Правда, для начала собрала семейный совет, без бывшего мужа, конечно. Я и дети.

— Я хочу, чтобы мы переехали.

— В Питер? — почему-то сразу выпалила Маргарита, а у меня заныло в груди.

Если бы в Питер.

— Нет, не в Питер.

— А почему? Мам? А этот…

— Рита, пожалуйста. — я говорила мягко, но в то же время твёрдо.

Никаких упоминаний, ничего. Не хочу.

— Мам, ну чего ты? — возразил сын, — Мы вообще-то не маленькие.

Видимо, маленькой была я. Потому что искренне не понимала, что мне делать?

Я же не должна рассказывать детям о своей личной жизни? Они мои дети, а не наоборот? И всё-таки…

— Там… в общем… Ничего нет. Просто он…

— Женат, да? Я так и знала. Козёл!

Умозаключения дочери меня изумили.

— Рита, прекрати, что за слова? Он… он как раз не козёл, а очень хороший человек.

И не бросил жену, как ваш отец. Но это я не добавила, потому что…

Потому что их отец хотел вернуться. Я не хотела.

Да и дети, кстати, меня поддержали. Хотя я не обсуждала ситуацию с ними.
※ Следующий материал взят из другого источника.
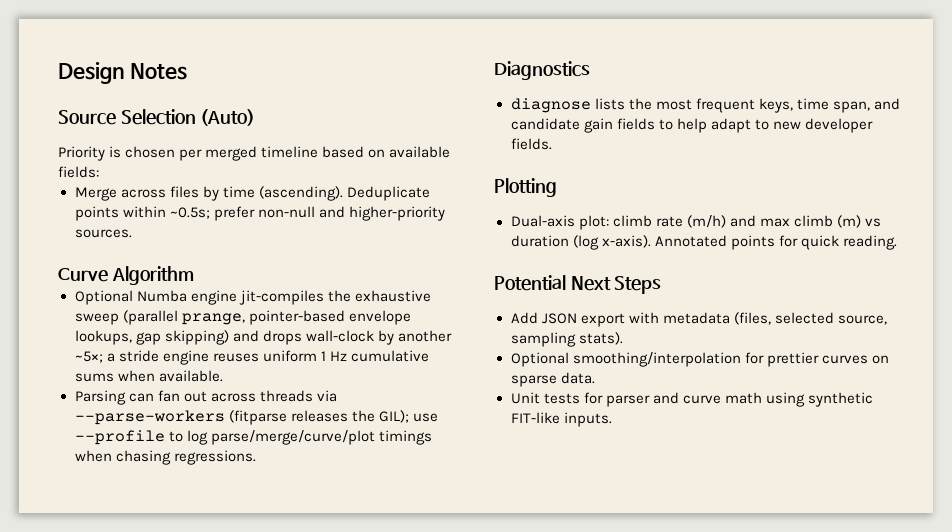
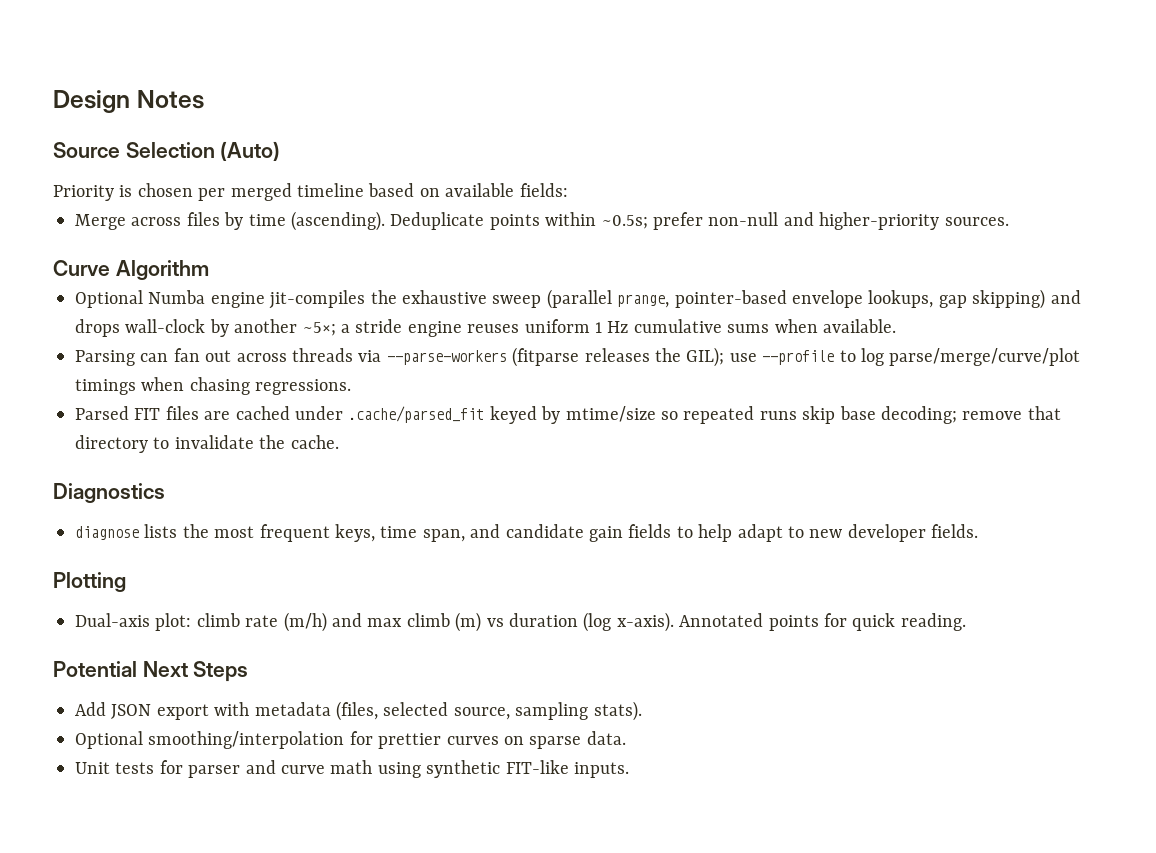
+ Parsed FIT files are cached under .cache/parsed_fit keyed by mtime/size so repeated runs skip base decoding; remove that directory to invalidate the cache.

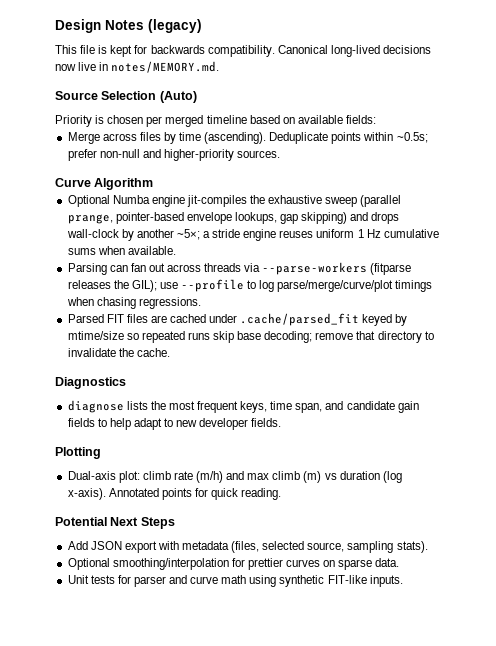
- Design Notes
+ Design Notes (legacy)
+ This file is kept for backwards compatibility. Canonical long‑lived decisions now live in notes/MEMORY.md.

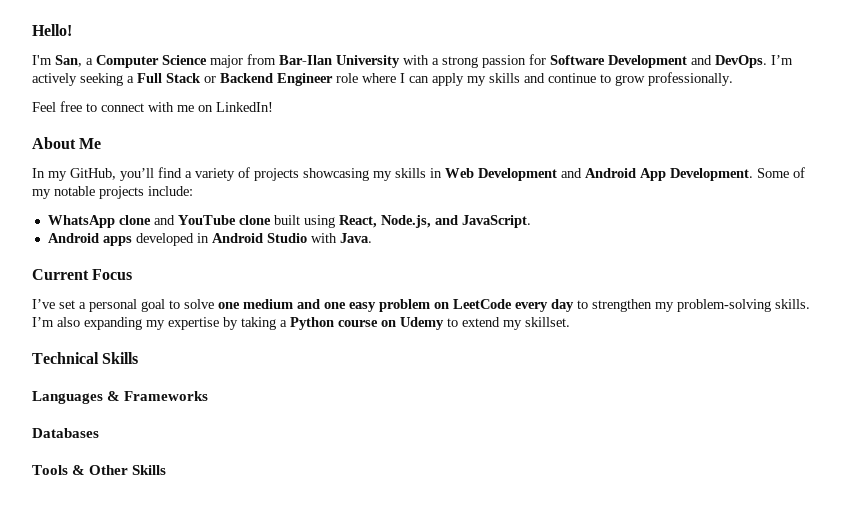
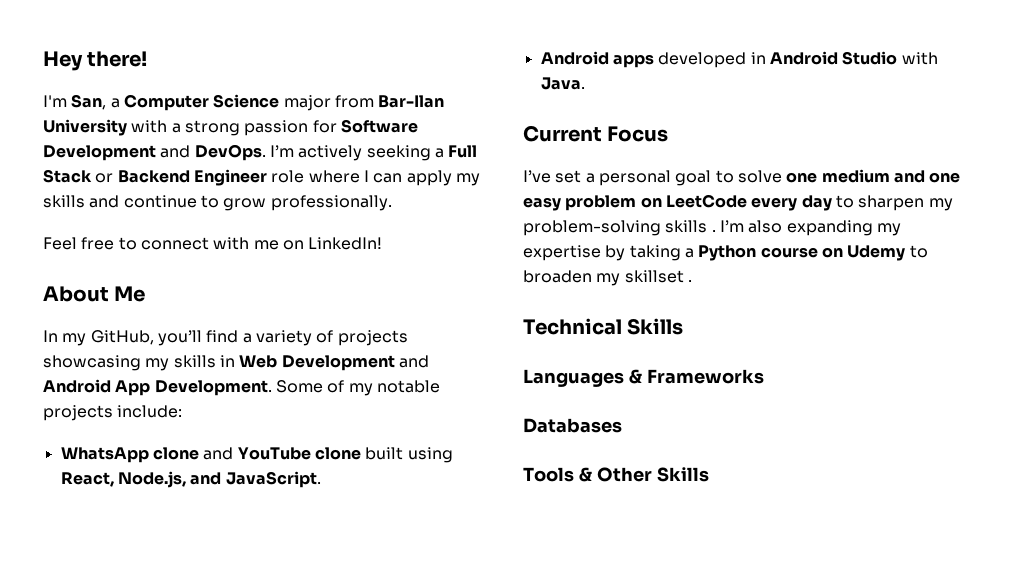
- Hello!
+ Hey there!
- I’ve set a personal goal to solve one medium and one easy problem on LeetCode every day to strengthen my problem-solving skills.
+ I’ve set a personal goal to solve one medium and one easy problem on LeetCode every day to sharpen my problem-solving skills .
- I’m also expanding my expertise by taking a Python course on Udemy to extend my skillset.
+ I’m also expanding my expertise by taking a Python course on Udemy to broaden my skillset .

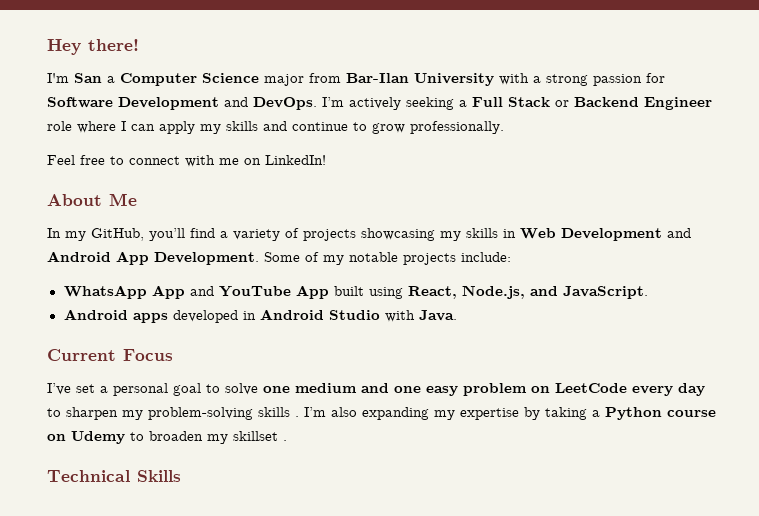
- I'm San, a Computer Science major from Bar-Ilan University with a strong passion for Software Development and DevOps.
+ I'm San a Computer Science major from Bar-Ilan University with a strong passion for Software Development and DevOps.
- WhatsApp clone and YouTube clone built using React, Node.js, and JavaScript.
+ WhatsApp App and YouTube App built using React, Node.js, and JavaScript.
- Languages & Frameworks
- Databases
- Tools & Other Skills

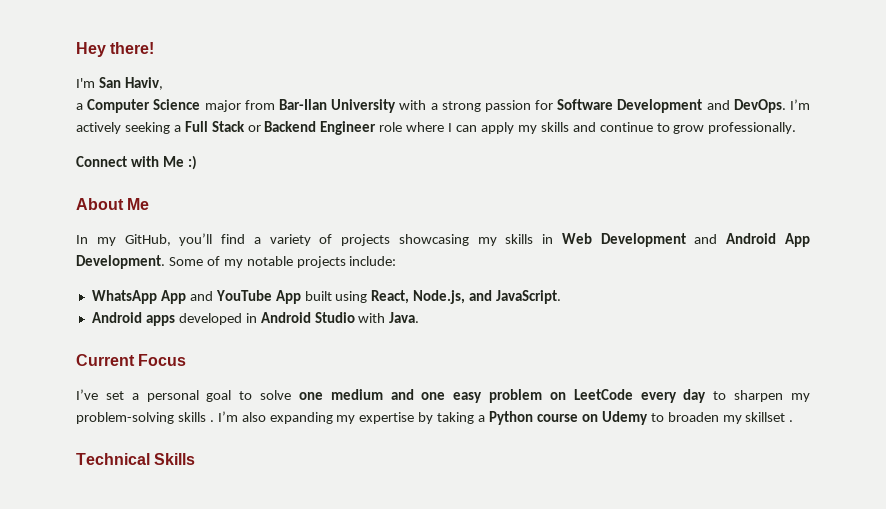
- I'm San a Computer Science major from Bar-Ilan University with a strong passion for Software Development and DevOps.
+ I'm San Haviv,
+ a Computer Science major from Bar-Ilan University with a strong passion for Software Development and DevOps.
- Feel free to connect with me on LinkedIn!
+ Connect with Me :)

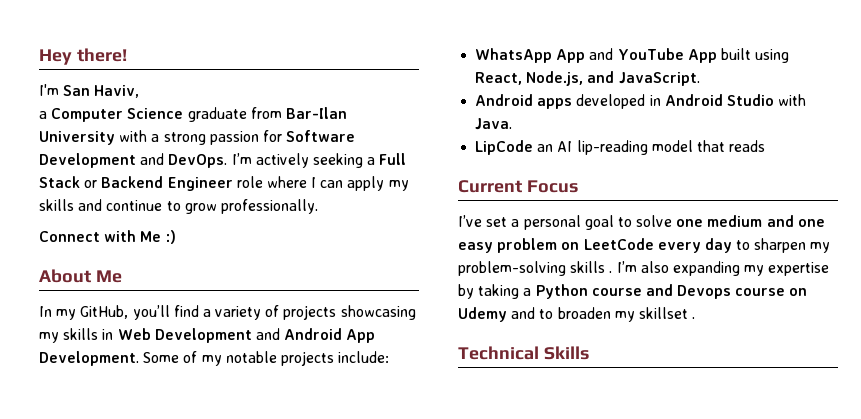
- a Computer Science major from Bar-Ilan University with a strong passion for Software Development and DevOps.
+ a Computer Science graduate from Bar-Ilan University with a strong passion for Software Development and DevOps.
+ LipCode an AI lip-reading model that reads
- I’m also expanding my expertise by taking a Python course on Udemy to broaden my skillset .
+ I’m also expanding my expertise by taking a Python course and Devops course on Udemy and to broaden my skillset .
То есть я сказала, что папа готов снова жить с нами, но не готова я.

— Ну и правильно. Сам виноват. — опять многозначительно заключила моя не по годам мудрая дочь.

Олег страдал. Плакал. Реально плакал, рассказывая мне, какую ошибку совершил. Ему казалось, он полюбил…

Казалось. Ну, то ж…

Может быть, я и простила бы. Может и прощу.

Только в свою жизнь точно не верну. Не хочу ничего из того, что было раньше.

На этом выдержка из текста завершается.